Web interface edit records:
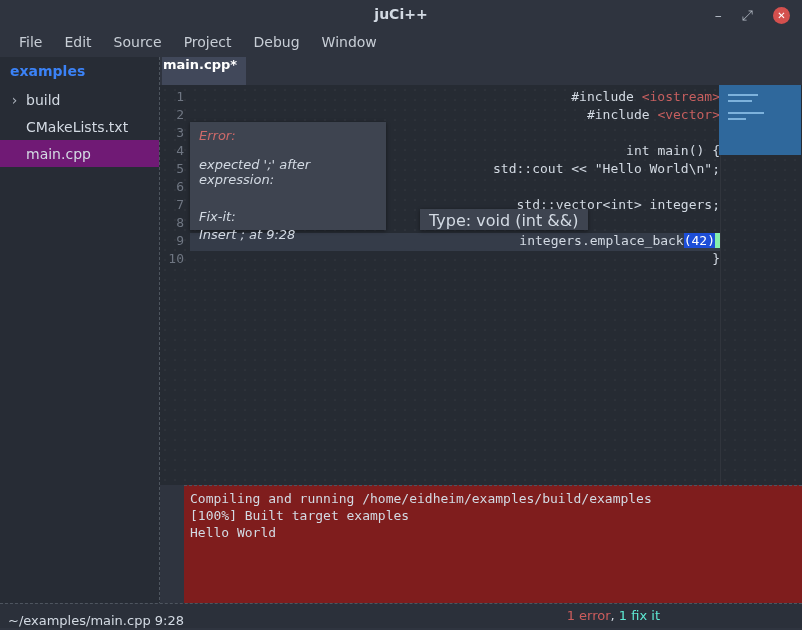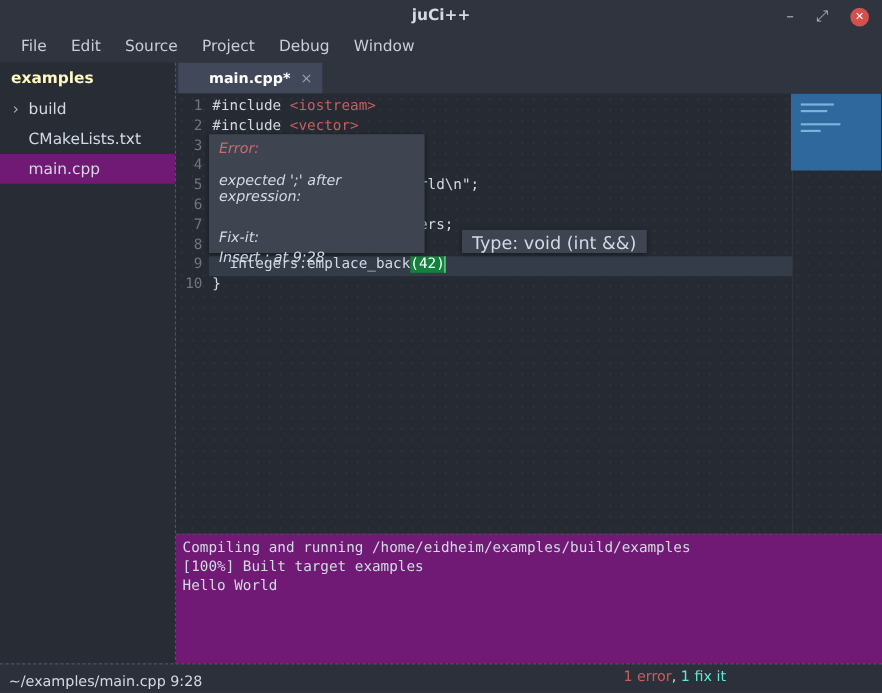"examples" .sidebar-header { color: #fef9c3 -> #3b82f6 }
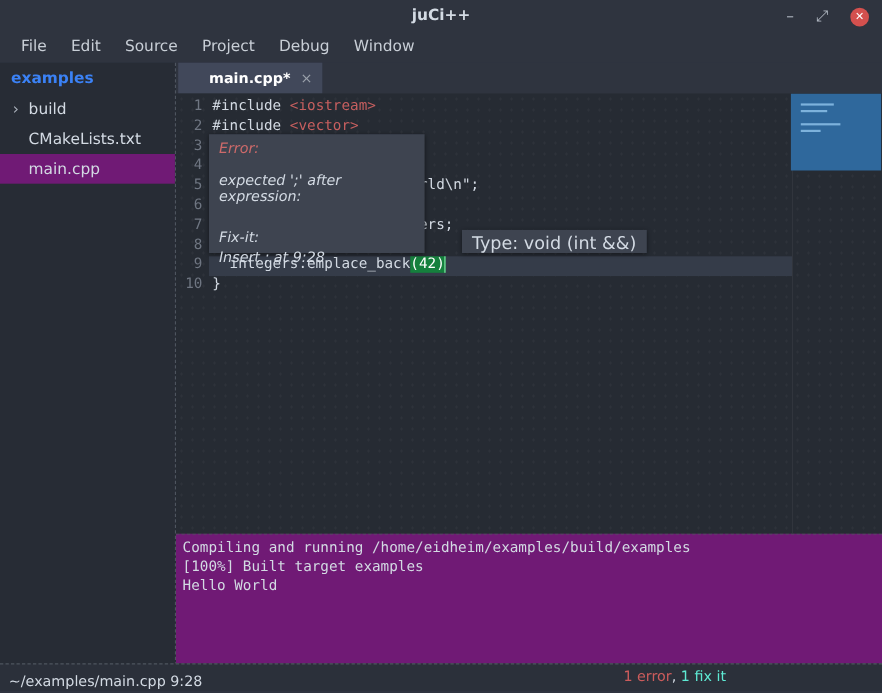"main.cpp*" .tab { flex-direction: none -> column; padding: 0 9px 0 28px -> 0 9px 0 1px }
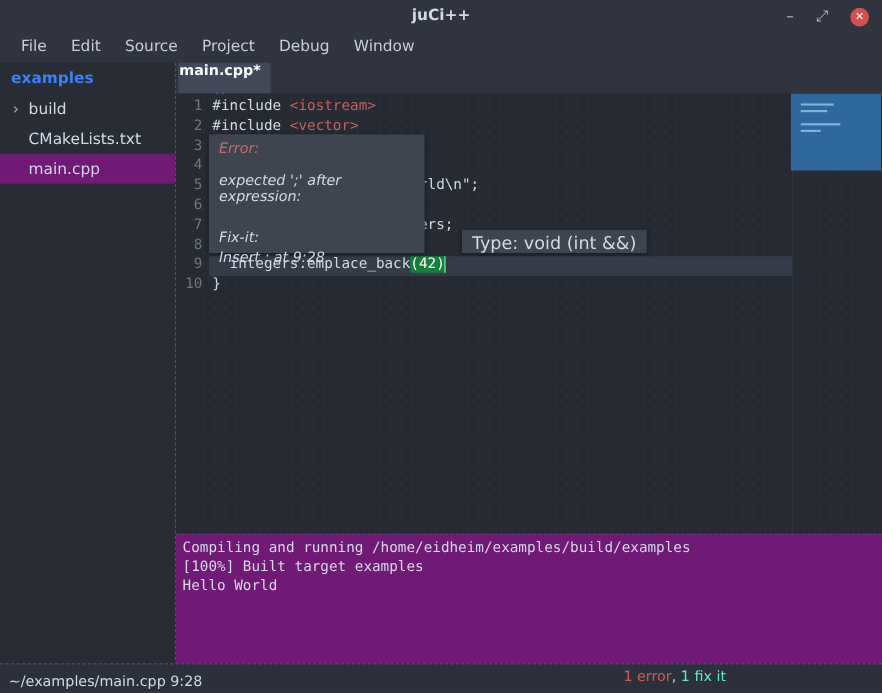"#include <iostream>" .code-col { text-align: none -> right }
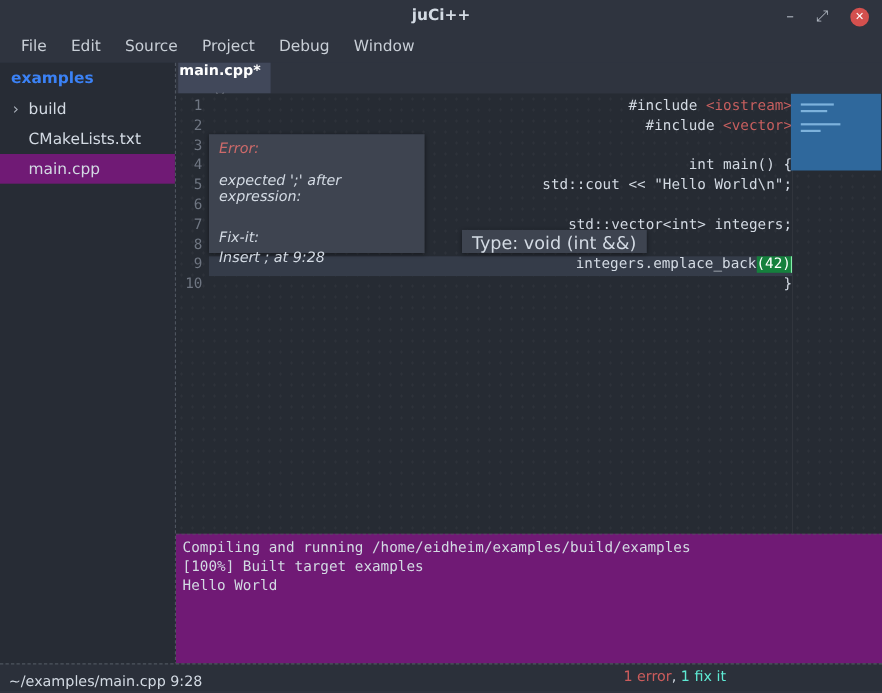"(42)" .seg-bracket { background: #15803d -> #1d4ed8; border-right: 1px solid #86efac -> 5px solid #86efac }
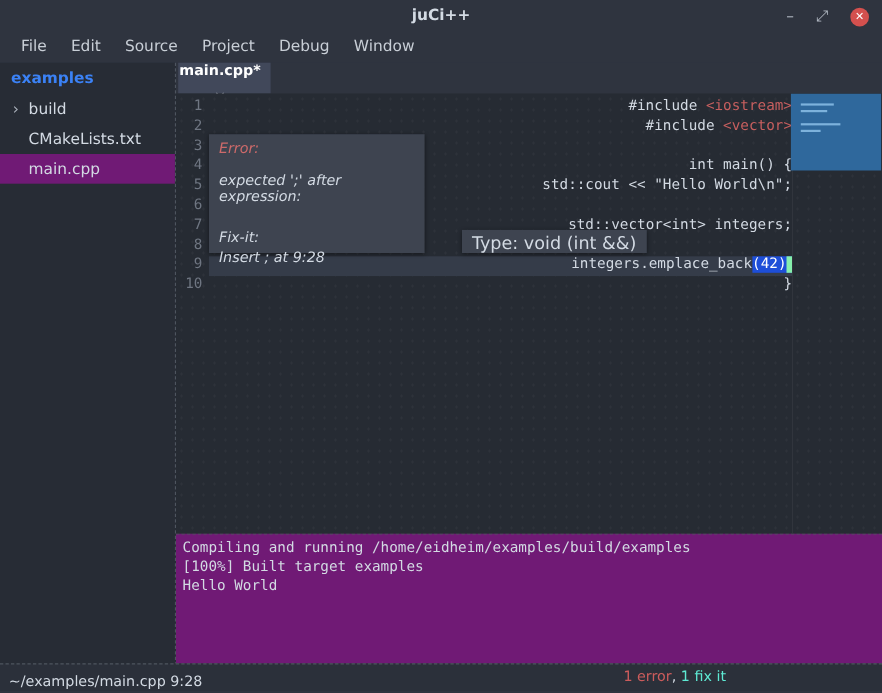"Compiling and running" .terminal { background: #701a75 -> #7f1d1d; margin-left: none -> 24px }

■ **What is needed**:
Output an exact copy of the lines from the one with "text-align: none ->" through the closing line of the records, inclusive, without any images.

■ **Written answer**:
"#include <iostream>" .code-col { text-align: none -> right }
"(42)" .seg-bracket { background: #15803d -> #1d4ed8; border-right: 1px solid #86efac -> 5px solid #86efac }
"Compiling and running" .terminal { background: #701a75 -> #7f1d1d; margin-left: none -> 24px }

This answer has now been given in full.